Keywords: multidimensional information system, multidimensional data model, sparse data cube, set of possible member combinations, cluster of member combinations.

1 Introduction

Multidimensional information systems based on the principles of OLAP are used for the operational analysis of large datasets. Analytical space in a system of this type is a multidimensional data cube. The role of the cube dimensionalities is played by the dimensions corresponding to various aspects of the observed phenomenon for which description the system is developed. If we use a large amount of semantically heterogeneous data for the description of the observed phenomenon the multidimensional cube is characterized by high sparseness and irregular filling [1–8]. As a result, there is a problem of developing an adequate way to describe the structure of an analytical space which use would make it possible to effectively organize the data analysis process [9–18]. Such a correct way should provide the accounting of semantics of the observed phenomenon.

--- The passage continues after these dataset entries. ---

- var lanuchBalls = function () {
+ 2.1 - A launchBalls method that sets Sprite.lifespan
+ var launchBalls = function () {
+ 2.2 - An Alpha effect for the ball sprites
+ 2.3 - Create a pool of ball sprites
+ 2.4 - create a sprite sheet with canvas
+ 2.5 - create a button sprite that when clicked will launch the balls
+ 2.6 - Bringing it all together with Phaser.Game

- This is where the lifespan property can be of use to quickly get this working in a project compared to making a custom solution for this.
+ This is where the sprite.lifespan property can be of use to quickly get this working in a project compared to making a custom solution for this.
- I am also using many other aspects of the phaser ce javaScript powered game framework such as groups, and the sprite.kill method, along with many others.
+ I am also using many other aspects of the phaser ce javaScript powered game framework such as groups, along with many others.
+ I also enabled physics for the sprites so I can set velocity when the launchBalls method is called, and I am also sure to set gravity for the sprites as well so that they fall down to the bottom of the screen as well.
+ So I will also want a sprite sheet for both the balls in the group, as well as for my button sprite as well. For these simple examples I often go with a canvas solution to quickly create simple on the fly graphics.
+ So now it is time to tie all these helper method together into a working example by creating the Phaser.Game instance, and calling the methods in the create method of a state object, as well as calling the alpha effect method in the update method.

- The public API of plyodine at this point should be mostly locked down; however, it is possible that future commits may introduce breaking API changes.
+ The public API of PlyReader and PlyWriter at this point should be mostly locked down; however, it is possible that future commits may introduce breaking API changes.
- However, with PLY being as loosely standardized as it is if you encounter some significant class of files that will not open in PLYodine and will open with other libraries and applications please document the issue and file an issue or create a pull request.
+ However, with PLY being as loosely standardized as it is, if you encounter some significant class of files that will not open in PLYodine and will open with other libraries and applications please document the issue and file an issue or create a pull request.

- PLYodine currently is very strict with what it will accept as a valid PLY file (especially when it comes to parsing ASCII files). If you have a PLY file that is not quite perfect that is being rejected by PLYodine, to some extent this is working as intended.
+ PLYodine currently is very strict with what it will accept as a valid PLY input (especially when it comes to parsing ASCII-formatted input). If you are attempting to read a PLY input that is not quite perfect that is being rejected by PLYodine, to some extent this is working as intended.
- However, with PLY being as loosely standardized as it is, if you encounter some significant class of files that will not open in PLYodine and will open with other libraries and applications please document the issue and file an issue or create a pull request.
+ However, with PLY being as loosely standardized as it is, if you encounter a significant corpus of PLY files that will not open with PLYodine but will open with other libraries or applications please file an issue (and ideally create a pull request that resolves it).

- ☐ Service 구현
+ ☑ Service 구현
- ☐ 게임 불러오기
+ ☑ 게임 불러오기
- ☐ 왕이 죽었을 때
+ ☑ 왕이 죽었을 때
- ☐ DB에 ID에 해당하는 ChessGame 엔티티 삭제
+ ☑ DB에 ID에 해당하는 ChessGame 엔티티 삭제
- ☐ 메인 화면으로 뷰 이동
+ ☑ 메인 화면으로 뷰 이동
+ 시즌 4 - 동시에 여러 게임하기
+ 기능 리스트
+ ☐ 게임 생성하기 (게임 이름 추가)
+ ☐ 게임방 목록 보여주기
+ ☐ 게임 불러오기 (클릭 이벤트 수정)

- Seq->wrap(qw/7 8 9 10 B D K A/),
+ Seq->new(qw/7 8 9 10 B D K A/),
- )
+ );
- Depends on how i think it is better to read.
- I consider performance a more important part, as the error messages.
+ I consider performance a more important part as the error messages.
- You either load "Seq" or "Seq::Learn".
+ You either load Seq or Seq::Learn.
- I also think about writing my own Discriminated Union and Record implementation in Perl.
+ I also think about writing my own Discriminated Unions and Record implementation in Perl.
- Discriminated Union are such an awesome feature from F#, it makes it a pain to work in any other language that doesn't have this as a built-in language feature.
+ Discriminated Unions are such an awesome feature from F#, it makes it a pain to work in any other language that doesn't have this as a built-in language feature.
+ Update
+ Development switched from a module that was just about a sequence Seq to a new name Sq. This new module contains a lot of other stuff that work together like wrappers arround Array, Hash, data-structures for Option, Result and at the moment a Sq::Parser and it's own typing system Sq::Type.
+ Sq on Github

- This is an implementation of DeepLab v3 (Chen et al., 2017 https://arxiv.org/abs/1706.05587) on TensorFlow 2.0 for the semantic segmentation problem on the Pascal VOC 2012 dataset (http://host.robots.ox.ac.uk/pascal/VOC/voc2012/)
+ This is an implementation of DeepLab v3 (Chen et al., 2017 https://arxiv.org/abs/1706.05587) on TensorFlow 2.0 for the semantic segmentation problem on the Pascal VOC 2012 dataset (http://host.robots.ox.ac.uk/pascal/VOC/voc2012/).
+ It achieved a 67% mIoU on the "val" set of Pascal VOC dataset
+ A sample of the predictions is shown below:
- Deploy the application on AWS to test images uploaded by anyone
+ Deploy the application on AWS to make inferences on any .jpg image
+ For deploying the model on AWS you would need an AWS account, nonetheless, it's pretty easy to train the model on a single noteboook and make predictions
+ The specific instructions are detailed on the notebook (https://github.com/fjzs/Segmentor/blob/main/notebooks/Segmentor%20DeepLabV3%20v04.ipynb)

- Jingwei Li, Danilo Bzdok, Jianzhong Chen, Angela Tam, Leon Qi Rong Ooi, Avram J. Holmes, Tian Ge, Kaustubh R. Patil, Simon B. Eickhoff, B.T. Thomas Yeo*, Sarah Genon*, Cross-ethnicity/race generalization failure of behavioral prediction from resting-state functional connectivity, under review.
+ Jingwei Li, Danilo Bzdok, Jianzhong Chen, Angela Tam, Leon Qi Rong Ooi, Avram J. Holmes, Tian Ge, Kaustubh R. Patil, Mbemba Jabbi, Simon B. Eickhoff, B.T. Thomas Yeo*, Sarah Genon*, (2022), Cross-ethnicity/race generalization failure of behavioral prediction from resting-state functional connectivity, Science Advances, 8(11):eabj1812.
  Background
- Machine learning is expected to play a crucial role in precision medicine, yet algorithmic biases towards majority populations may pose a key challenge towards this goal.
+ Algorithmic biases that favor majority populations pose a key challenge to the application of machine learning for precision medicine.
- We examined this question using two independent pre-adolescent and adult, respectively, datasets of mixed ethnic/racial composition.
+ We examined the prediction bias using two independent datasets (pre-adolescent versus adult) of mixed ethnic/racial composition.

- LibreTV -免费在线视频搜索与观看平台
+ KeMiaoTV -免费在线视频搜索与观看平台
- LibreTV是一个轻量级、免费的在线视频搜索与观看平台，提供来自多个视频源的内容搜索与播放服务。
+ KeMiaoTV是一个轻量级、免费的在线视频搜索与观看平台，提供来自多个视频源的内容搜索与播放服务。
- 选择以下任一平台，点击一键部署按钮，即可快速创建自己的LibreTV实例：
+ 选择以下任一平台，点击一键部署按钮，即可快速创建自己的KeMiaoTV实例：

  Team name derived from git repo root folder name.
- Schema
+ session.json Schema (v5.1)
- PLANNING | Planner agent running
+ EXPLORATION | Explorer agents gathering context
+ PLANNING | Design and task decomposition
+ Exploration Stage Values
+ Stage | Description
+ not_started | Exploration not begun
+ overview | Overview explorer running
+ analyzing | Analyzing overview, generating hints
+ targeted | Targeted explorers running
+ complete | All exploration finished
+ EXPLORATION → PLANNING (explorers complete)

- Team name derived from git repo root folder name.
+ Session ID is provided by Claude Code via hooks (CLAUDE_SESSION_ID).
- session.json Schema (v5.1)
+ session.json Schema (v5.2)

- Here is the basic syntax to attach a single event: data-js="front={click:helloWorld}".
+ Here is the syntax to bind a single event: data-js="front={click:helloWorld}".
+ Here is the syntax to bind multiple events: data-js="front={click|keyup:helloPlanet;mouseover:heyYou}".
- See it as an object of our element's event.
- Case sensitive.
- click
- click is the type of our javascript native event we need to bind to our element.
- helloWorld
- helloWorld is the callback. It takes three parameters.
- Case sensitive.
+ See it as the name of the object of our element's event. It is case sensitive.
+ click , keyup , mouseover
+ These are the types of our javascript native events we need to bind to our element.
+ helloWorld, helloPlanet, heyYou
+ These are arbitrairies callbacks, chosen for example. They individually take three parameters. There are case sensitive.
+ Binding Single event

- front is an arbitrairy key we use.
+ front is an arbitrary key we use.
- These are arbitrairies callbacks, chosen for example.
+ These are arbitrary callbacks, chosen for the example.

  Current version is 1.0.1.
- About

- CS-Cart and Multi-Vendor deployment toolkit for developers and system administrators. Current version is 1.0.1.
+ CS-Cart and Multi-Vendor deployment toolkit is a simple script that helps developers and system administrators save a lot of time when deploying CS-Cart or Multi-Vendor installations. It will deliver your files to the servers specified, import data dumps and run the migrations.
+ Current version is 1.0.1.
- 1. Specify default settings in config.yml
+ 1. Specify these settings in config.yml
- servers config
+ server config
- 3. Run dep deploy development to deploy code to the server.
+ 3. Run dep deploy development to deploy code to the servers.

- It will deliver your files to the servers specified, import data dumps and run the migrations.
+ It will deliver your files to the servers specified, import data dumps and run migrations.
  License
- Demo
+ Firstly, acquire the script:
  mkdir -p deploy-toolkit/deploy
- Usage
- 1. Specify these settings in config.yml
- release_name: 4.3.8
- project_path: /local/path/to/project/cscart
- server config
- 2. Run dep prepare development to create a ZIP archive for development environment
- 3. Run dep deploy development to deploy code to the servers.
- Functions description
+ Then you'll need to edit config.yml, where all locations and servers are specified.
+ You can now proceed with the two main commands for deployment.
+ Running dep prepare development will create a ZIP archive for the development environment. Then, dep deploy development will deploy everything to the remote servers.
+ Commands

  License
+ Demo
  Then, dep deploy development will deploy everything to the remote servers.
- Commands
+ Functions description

2 Structure of sparse multidimensional data cube

The structure of analytical space of multidimensional information system should reflect the characteristics of those aspects of the observed phenomenon which are used in the data analysis process. Each aspect corresponds to one dimension of a multidimensional cube H. A full set of dimensions forms a set D(H) = {D1, D2, …, Dn}, there Di is i-dimension, and n = dim(H) – dimensionality of multidimensional cube. Each dimension is characterized by a set of members D(H) = {di1, di2, …, diki}, there i is a number of dimension, ki – the quantity of members. Members of Di are drawn from a set of positions of the basic classifier which corresponds to an aspect of the observed phenomenon associated with Di [19–24].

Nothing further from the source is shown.